[Task brief] Would you please return the lines of the material that contain the word "simple"?

[Recorded data]
****************

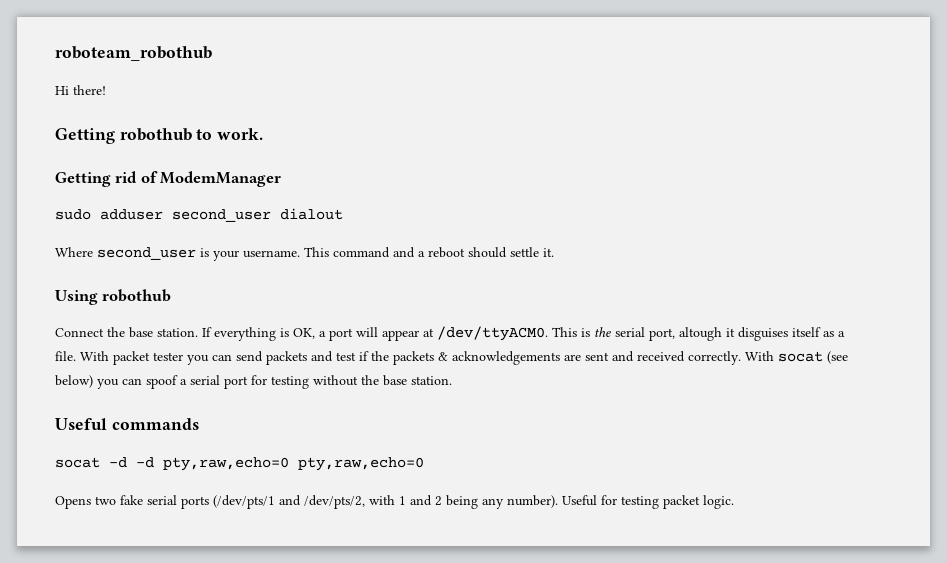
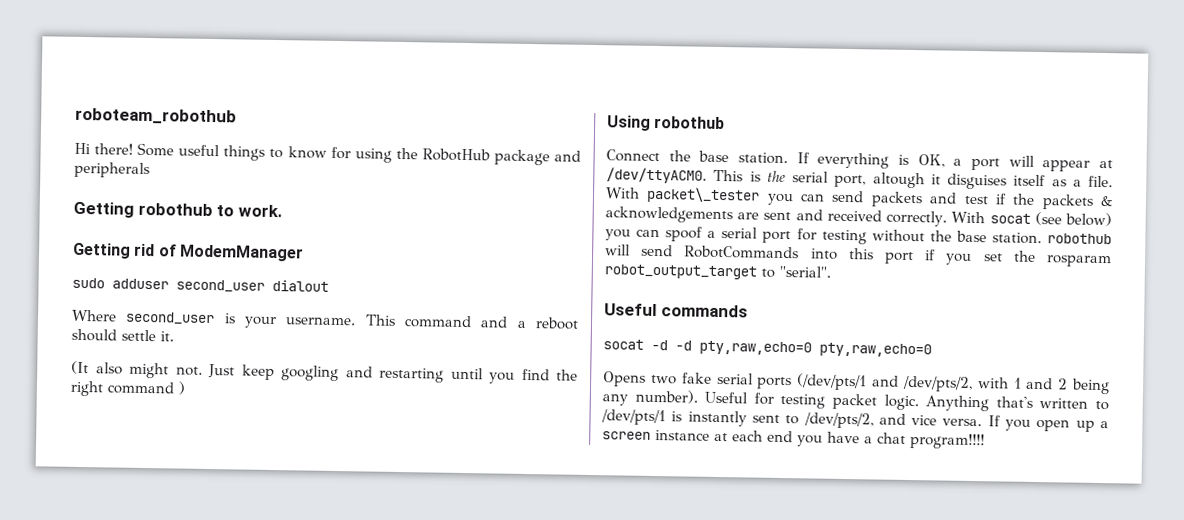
(106, 90) none -> [137,142,581,166] [74,161,150,179] Some useful things to know for using the RobotHub package and peripherals
(554, 252) none -> [71,360,578,384] [70,380,186,397] // (It also might not. Just keep googling and restarting until you find the right command )
[113,351,183,365] packet tester -> [646,186,761,204] packet\_tester
(452, 380) none -> [1047,233,1112,245] [605,244,1112,268] [604,264,831,280] robothub will send RobotCommands into this port if you set the rosparam robot_output_target to "serial".
(734, 502) none -> [925,395,1109,412] [601,409,1109,432] [602,430,985,450] Anything that's written to /dev/pts/1 is instantly sent to /dev/pts/2, and vice versa. If you open up a screen instance at each end you have a chat program!!!!

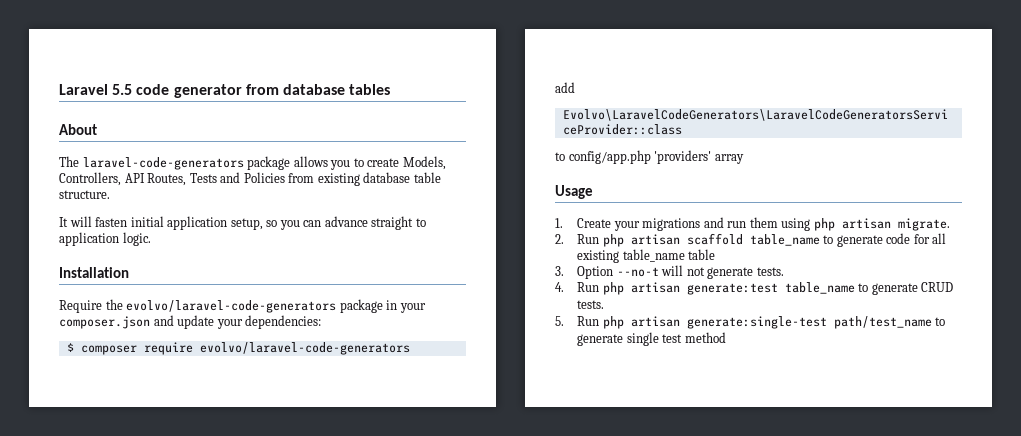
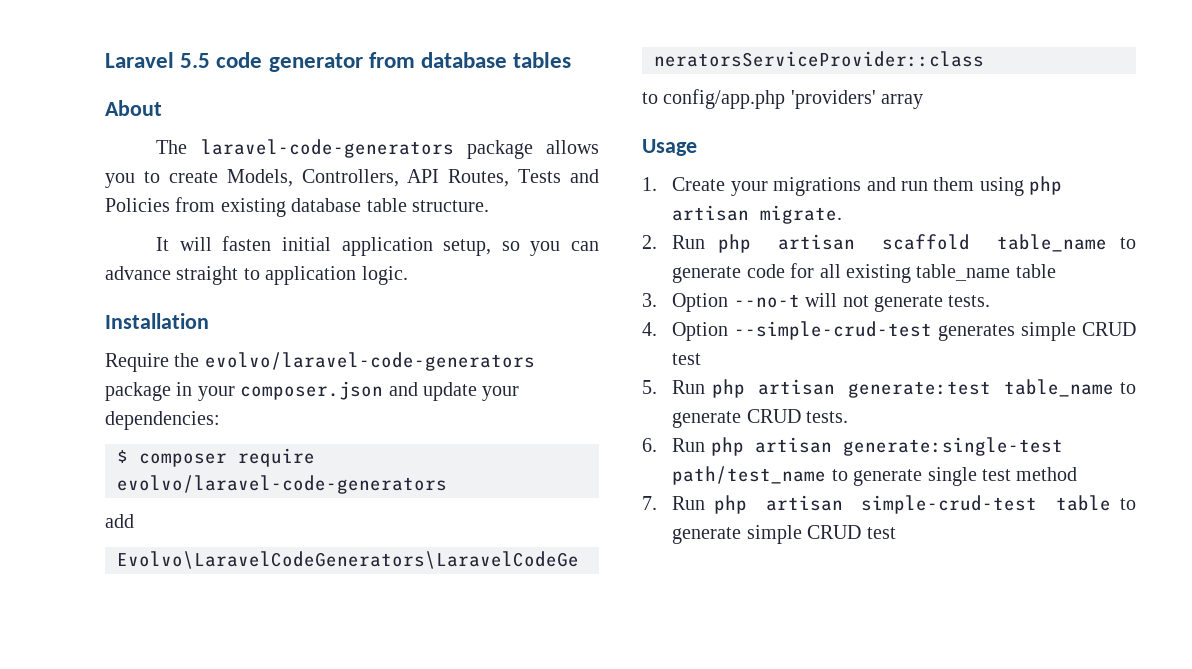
(564, 287) none -> [672,321,1136,341] [672,353,702,365] [642,380,657,394] Option --simple-crud-test generates simple CRUD test // 5.
[555,316,564,326] 5. -> [642,438,657,452] 6.
(726, 337) none -> [642,495,1136,514] [672,525,896,544] // 7. Run php artisan simple-crud-test table to generate simple CRUD test

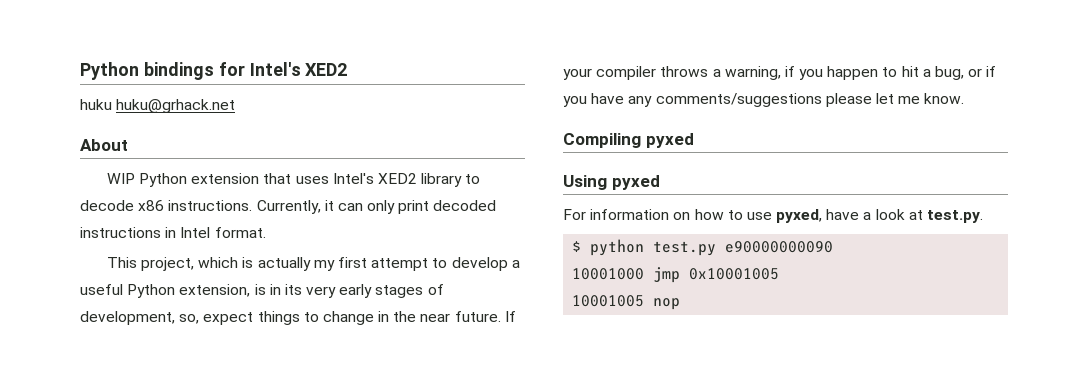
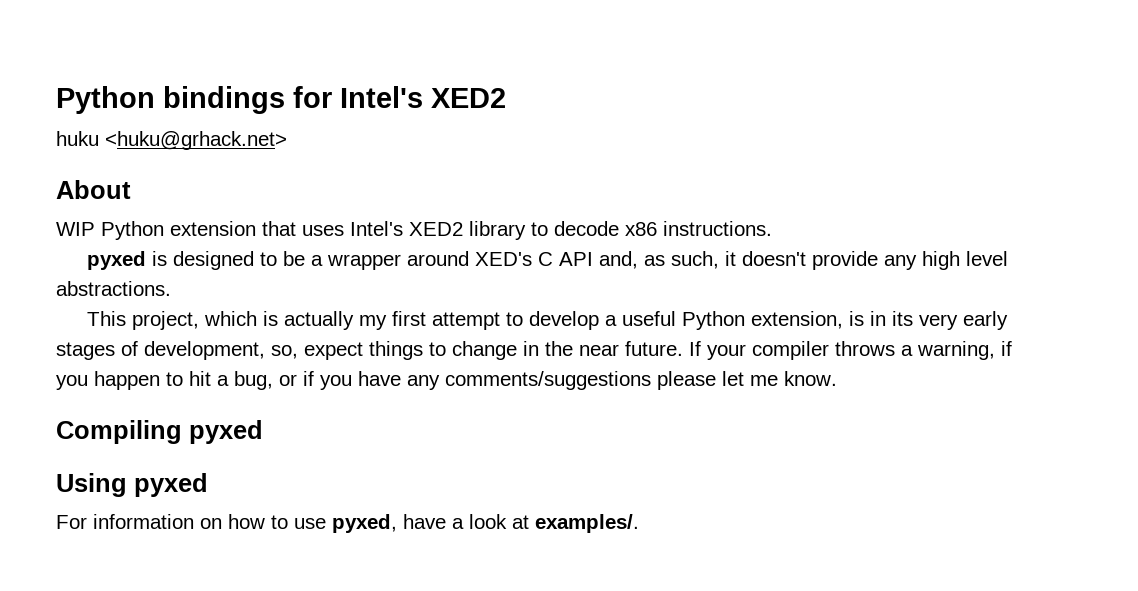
[116,99,236,113] huku@grhack.net -> [105,131,287,150] <huku@grhack.net>
[256,200,497,214] [80,227,266,238] Currently, it can only print decoded instructions in Intel format. -> [86,251,1008,270] [56,281,171,296] // pyxed is designed to be a wrapper around XED's C API and, as such, it doesn't provide any high level abstractions.
[927,210,984,223] [572,239,834,256] [572,267,780,283] [572,295,681,310] test.py. // $ python test.py e90000000090 // 10001000 jmp 0x10001005 // 10001005 nop -> [535,514,639,533] examples/.

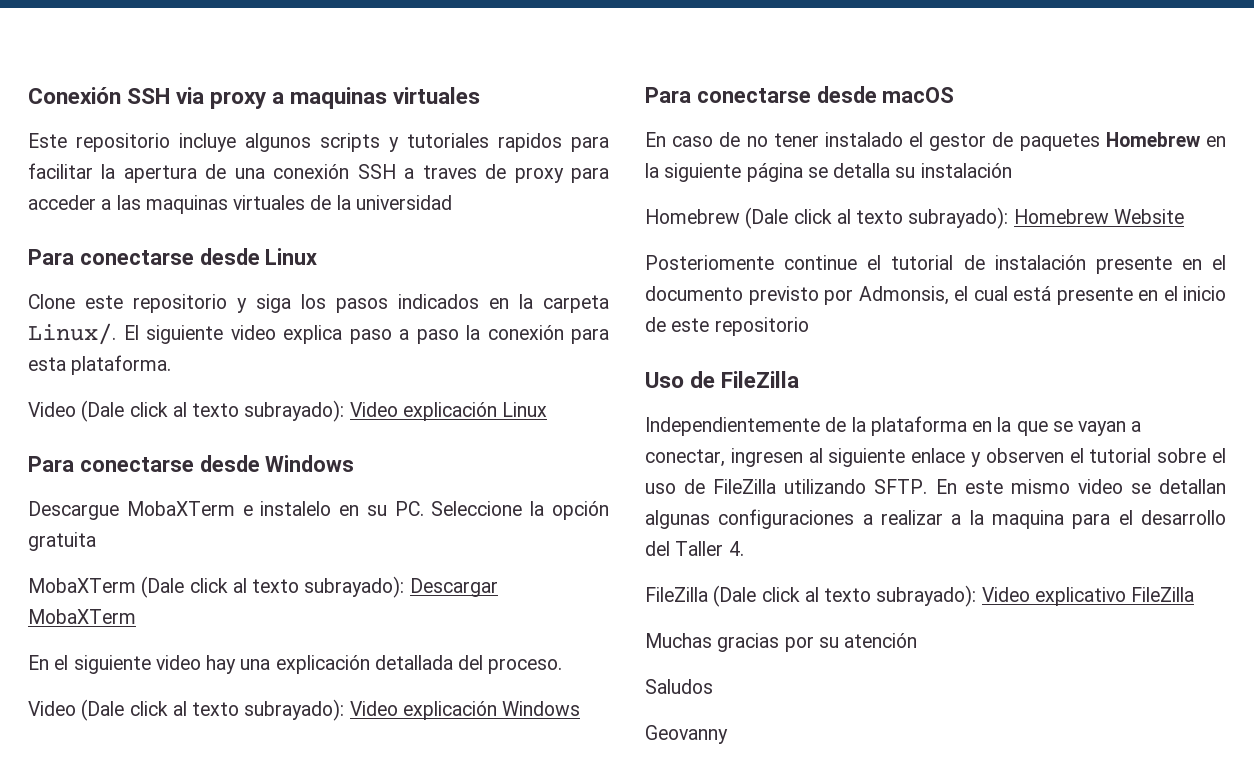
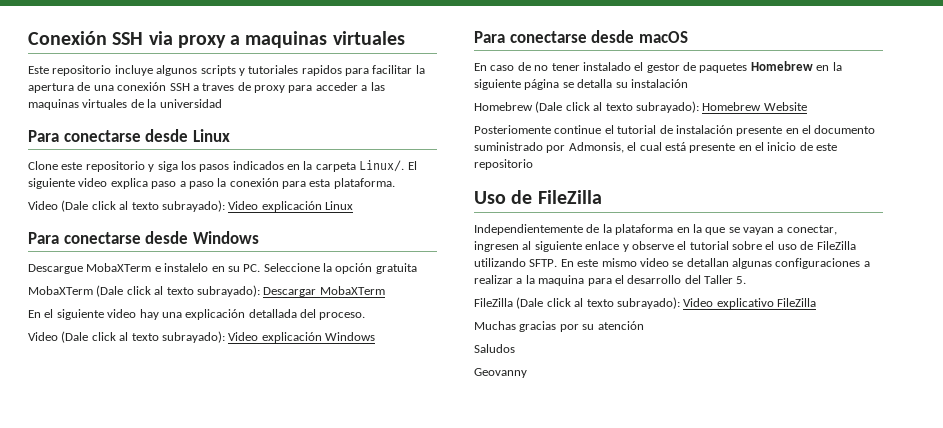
[748,286,819,305] previsto -> [474,142,543,151] suministrado
[985,448,1064,463] observen -> [631,241,674,250] observe
[728,541,744,556] 4. -> [736,276,747,284] 5.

****************

[Worked solution]
(564, 287) none -> [672,321,1136,341] [672,353,702,365] [642,380,657,394] Option --simple-crud-test generates simple CRUD test // 5.
(726, 337) none -> [642,495,1136,514] [672,525,896,544] // 7. Run php artisan simple-crud-test table to generate simple CRUD test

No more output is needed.